─── RECORDS TO PROCESS ───

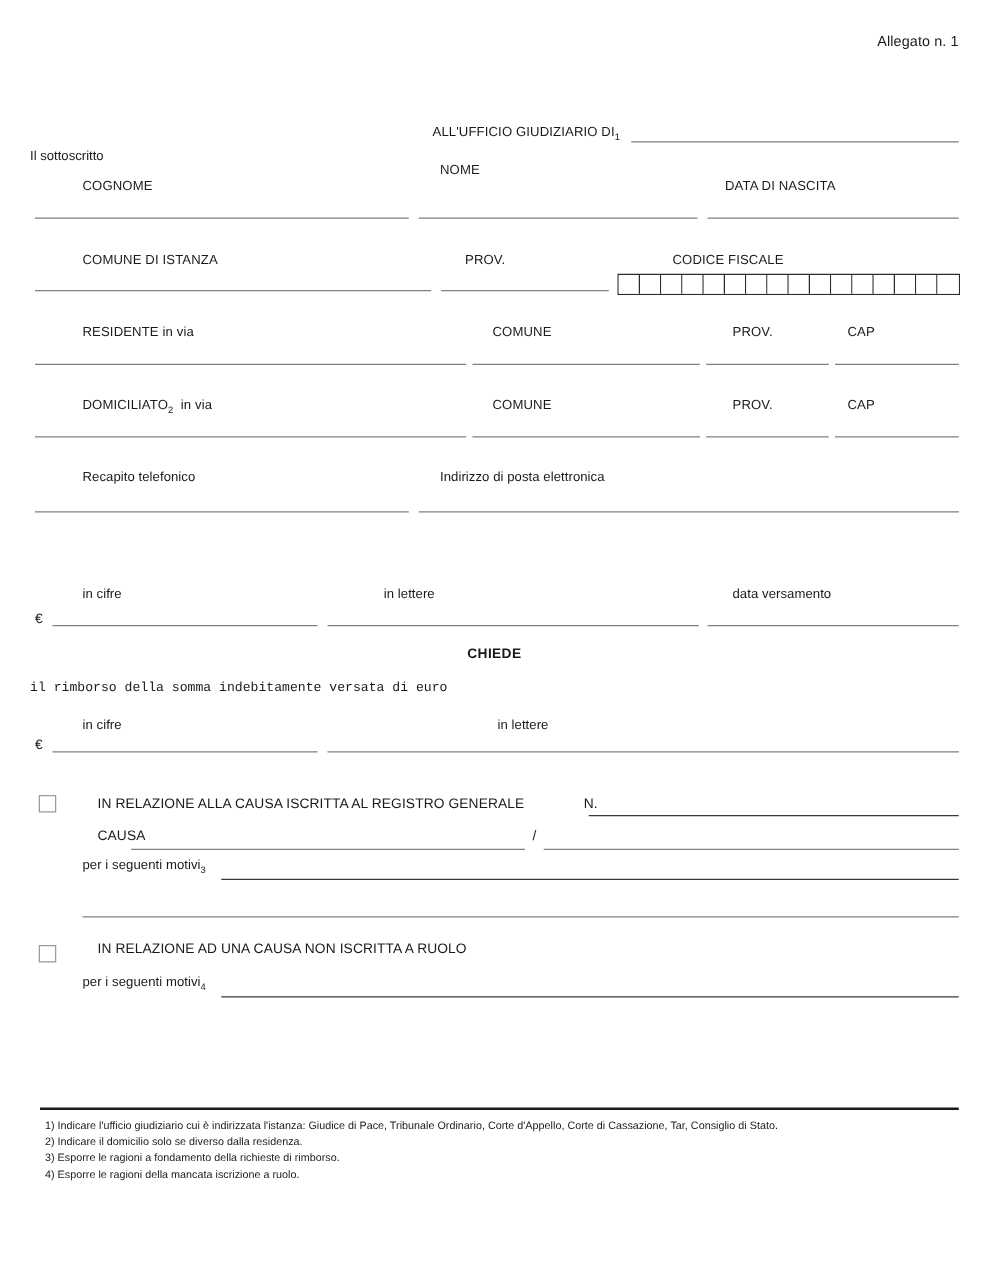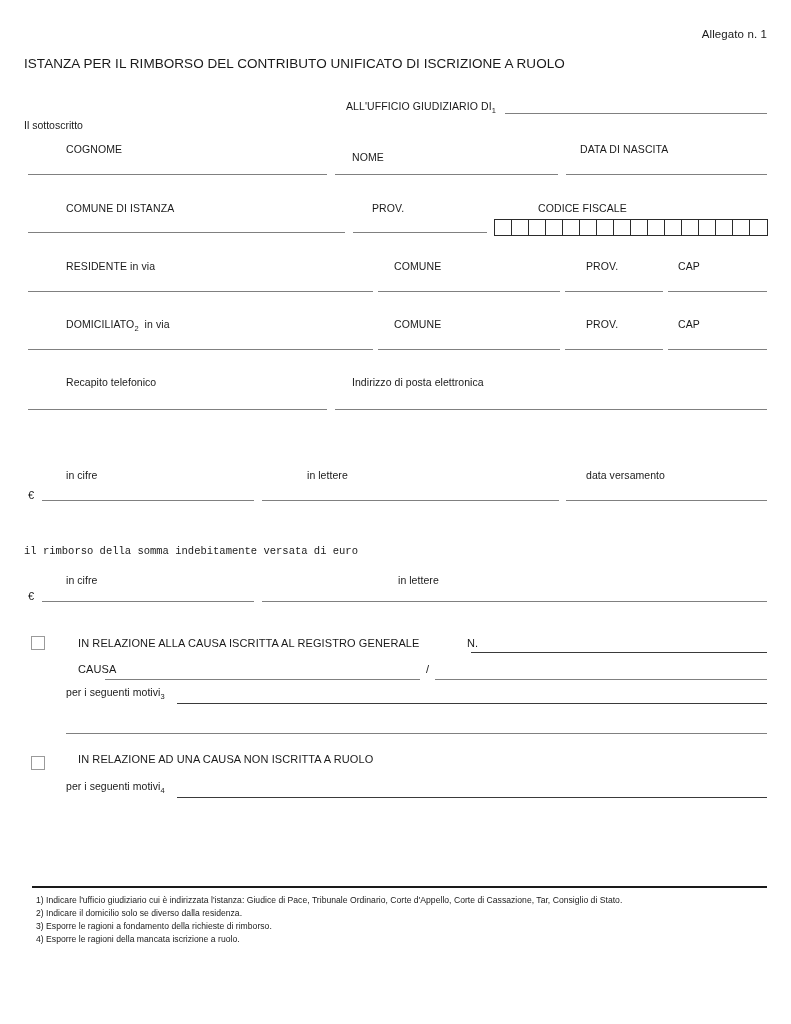--- a/index.html
+++ b/index.html
@@ -114,7 +114,6 @@
 
   <div class="abs t-allegato" style="right:24px; top:28px;">Allegato n. 1</div>
 
-  <div class="abs t-title" style="left:24px; top:56px;">ISTANZA PER IL RIMBORSO DEL CONTRIBUTO UNIFICATO DI ISCRIZIONE A RUOLO</div>
 
   <div class="abs t-caps" style="left:346px; top:100px;">
     <span>ALL'UFFICIO GIUDIZIARIO DI</span><span class="sub">1</span>

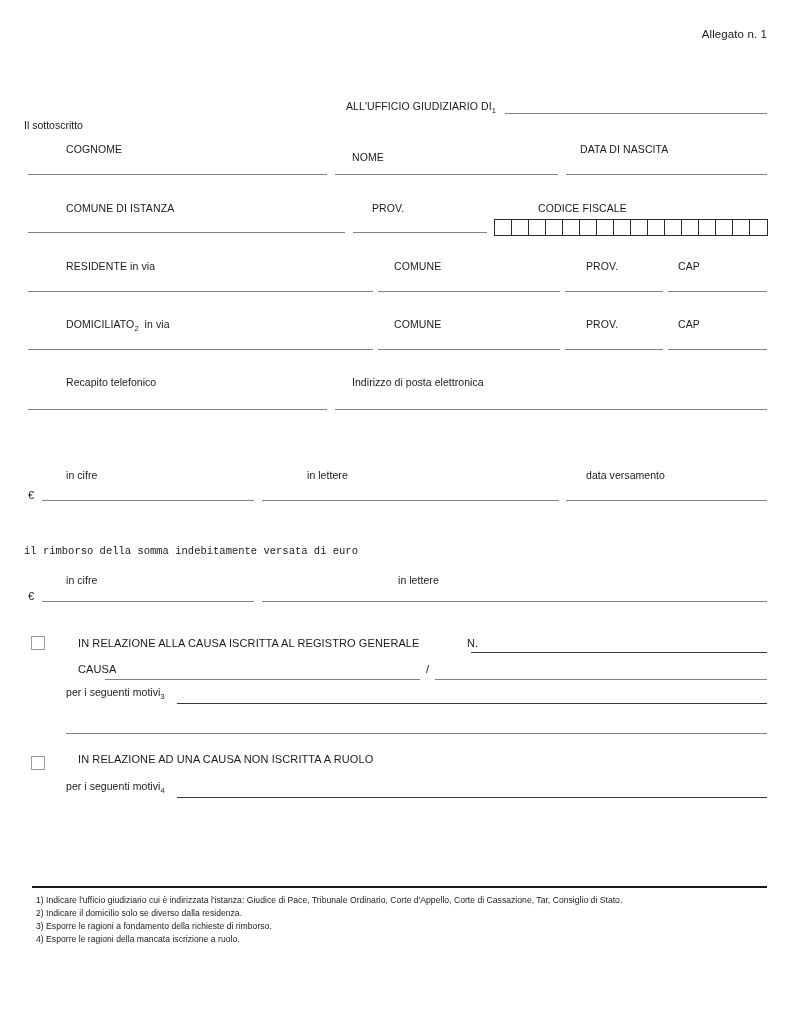--- a/index.html
+++ b/index.html
@@ -123,7 +123,7 @@
   <div class="abs t-body" style="left:24px; top:119px;">Il sottoscritto</div>
 
   <div class="abs t-caps" style="left:66px; top:143px;">COGNOME</div>
-  <div class="abs t-caps" style="left:352px; top:151px;">NOME</div>
+  <div class="abs t-caps" style="left:352px; top:130px;">NOME</div>
   <div class="abs t-caps" style="left:580px; top:143px;">DATA DI NASCITA</div>
 
   <div class="rule" style="left:28px; top:174px; width:299px;"></div>

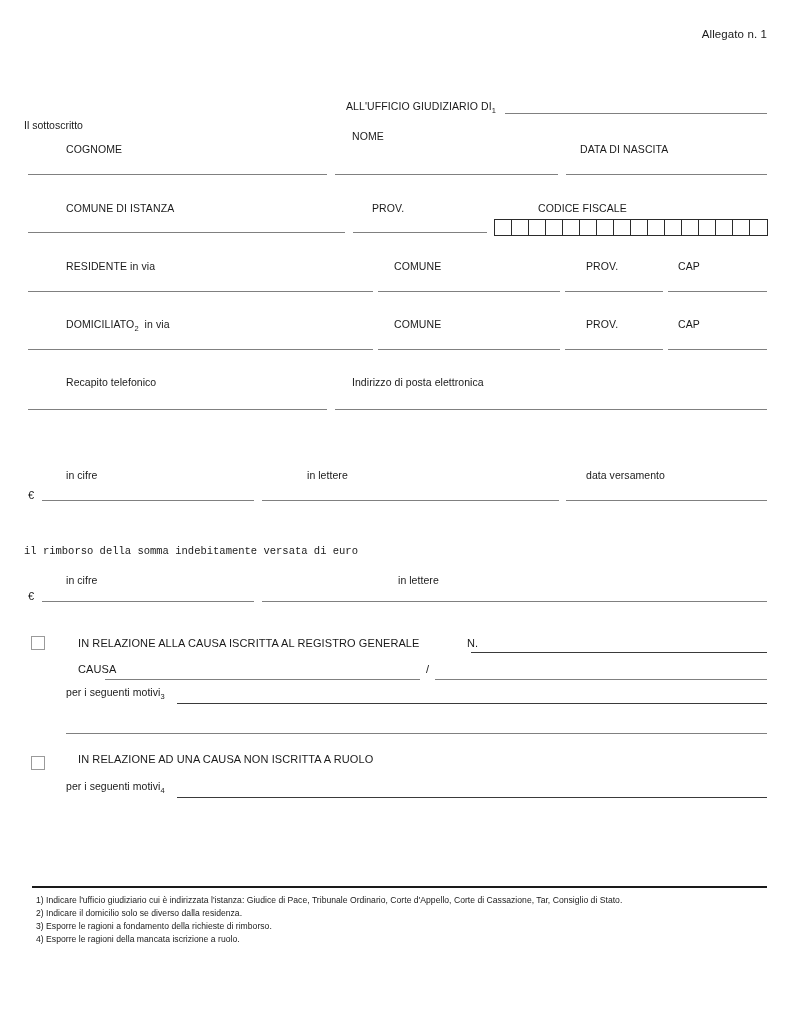--- a/index.html
+++ b/index.html
@@ -194,6 +194,7 @@
   <div class="rule" style="left:262px; top:500px; width:297px;"></div>
   <div class="rule" style="left:566px; top:500px; width:201px;"></div>
 
+  <div class="abs t-chiede" style="left:0; top:517px; width:791px; text-align:center;">CHIEDE</div>
 
   <div class="abs t-body" style="left:24px; top:545px;font-family:Liberation Mono, monospace;">il rimborso della somma indebitamente versata di euro</div>
 

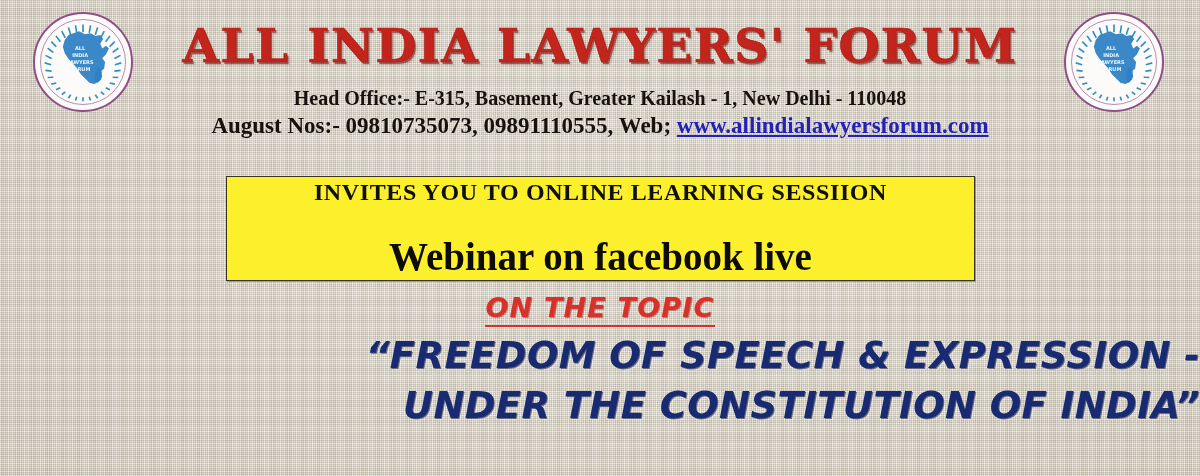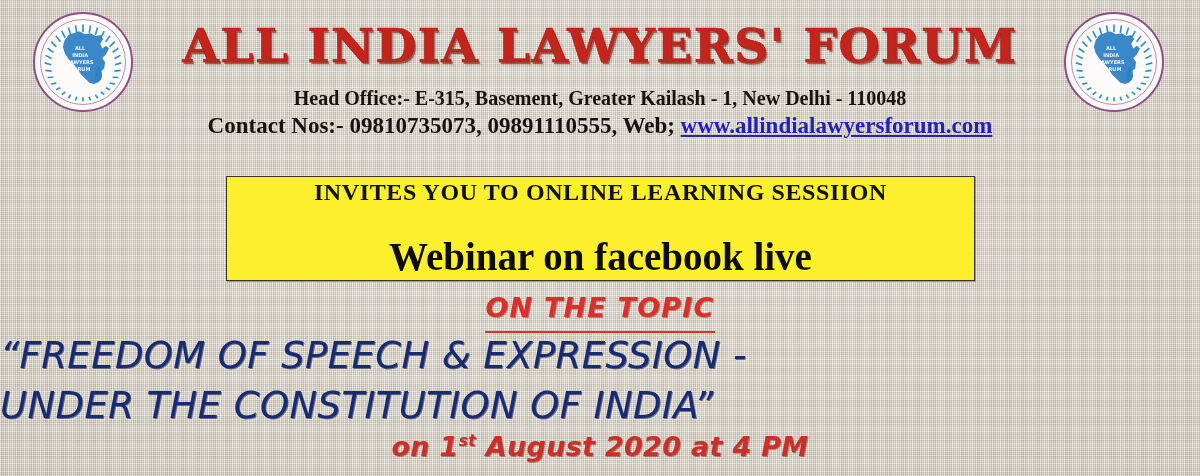--- a/index.html
+++ b/index.html
@@ -323,7 +323,7 @@
   <div class="addr-line l1">Head Office:- E-315, Basement, Greater Kailash - 1, New Delhi - 110048</div>
 
   <div class="addr-line l2">
-    <span>Contact Nos:- 09810735073, 09891110555, Web;</span>
+    <span>August Nos:- 09810735073, 09891110555, Web;</span>
     <span class="web-link">www.allindialawyersforum.com</span>
   </div>
 

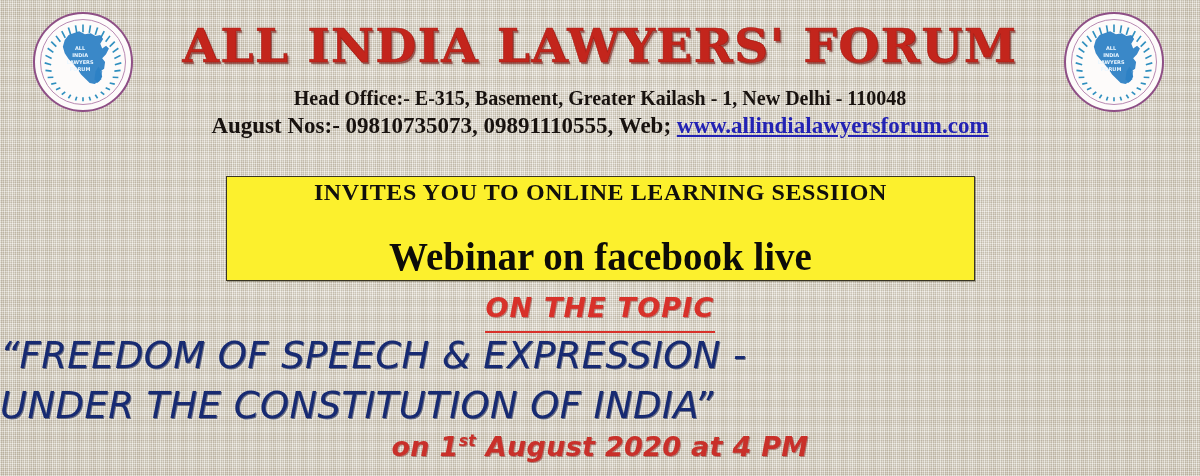--- a/index.html
+++ b/index.html
@@ -166,7 +166,7 @@
   }
   .on-the-topic span.u {
     border-bottom: 2.5px solid #d8312a;
-    padding-bottom: 8px;
+    padding-bottom: 2px;
   }
 
   .topic-line {

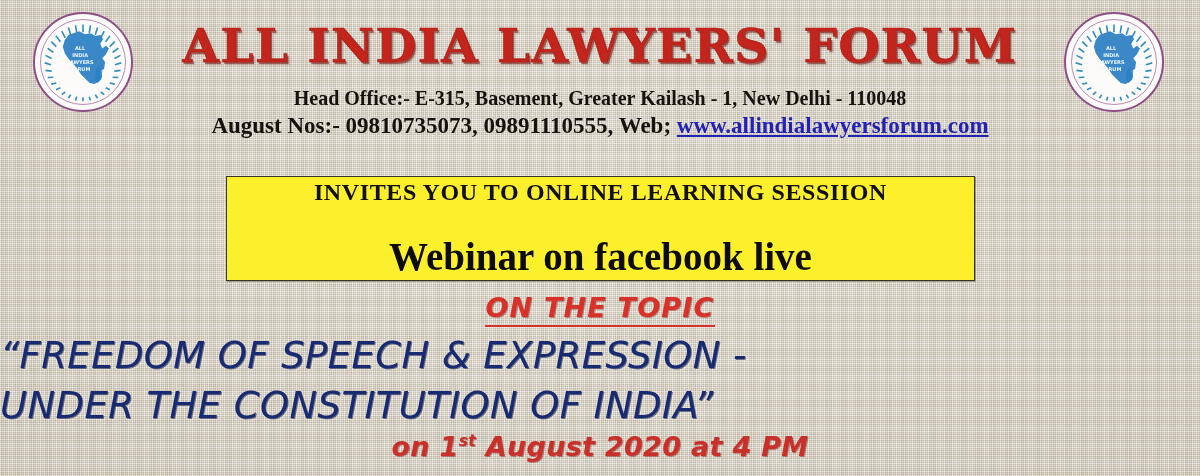--- a/index.html
+++ b/index.html
@@ -173,9 +173,9 @@
     position: absolute;
     left: 0;
     width: 1200px;
-    text-align: left;
+    text-align: right;
     font-family: "DejaVu Sans", "Liberation Sans", sans-serif;
-    font-weight: 400;
+    font-weight: 700;
     font-style: italic;
     color: #172a72;
     font-size: 37px;

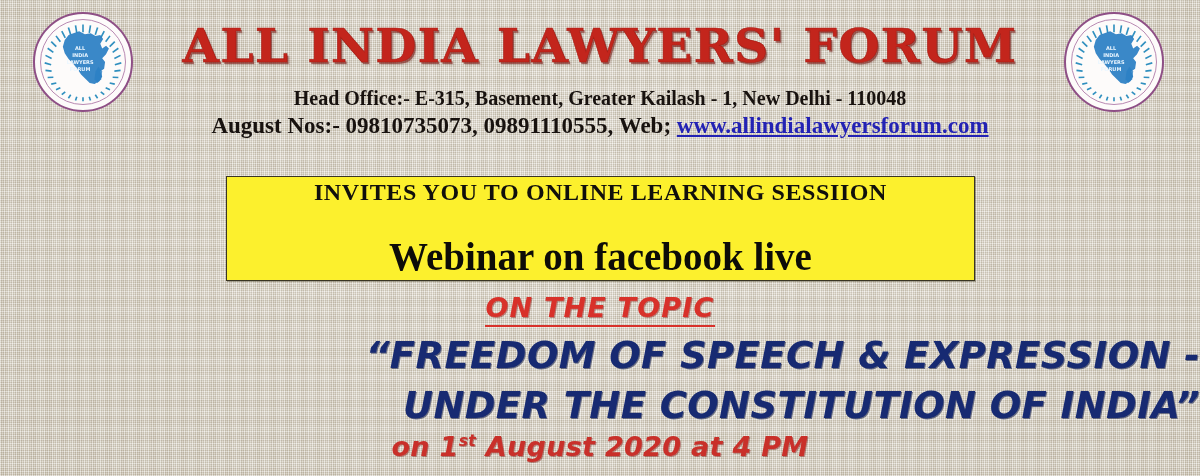--- a/index.html
+++ b/index.html
@@ -339,9 +339,6 @@
   <div class="topic-line t1">“FREEDOM OF SPEECH &amp; EXPRESSION -</div>
   <div class="topic-line t2">UNDER THE CONSTITUTION OF INDIA”</div>
 
-  <div class="date-line">
-    <span>on 1</span><sup>st</sup><span> August 2020 at 4 PM</span>
-  </div>
 
 </div>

───

* _EXERCISE_:
Pick out each line in the material containing "padding".

* _TASK OUTPUT_:
-    padding-bottom: 8px;
+    padding-bottom: 2px;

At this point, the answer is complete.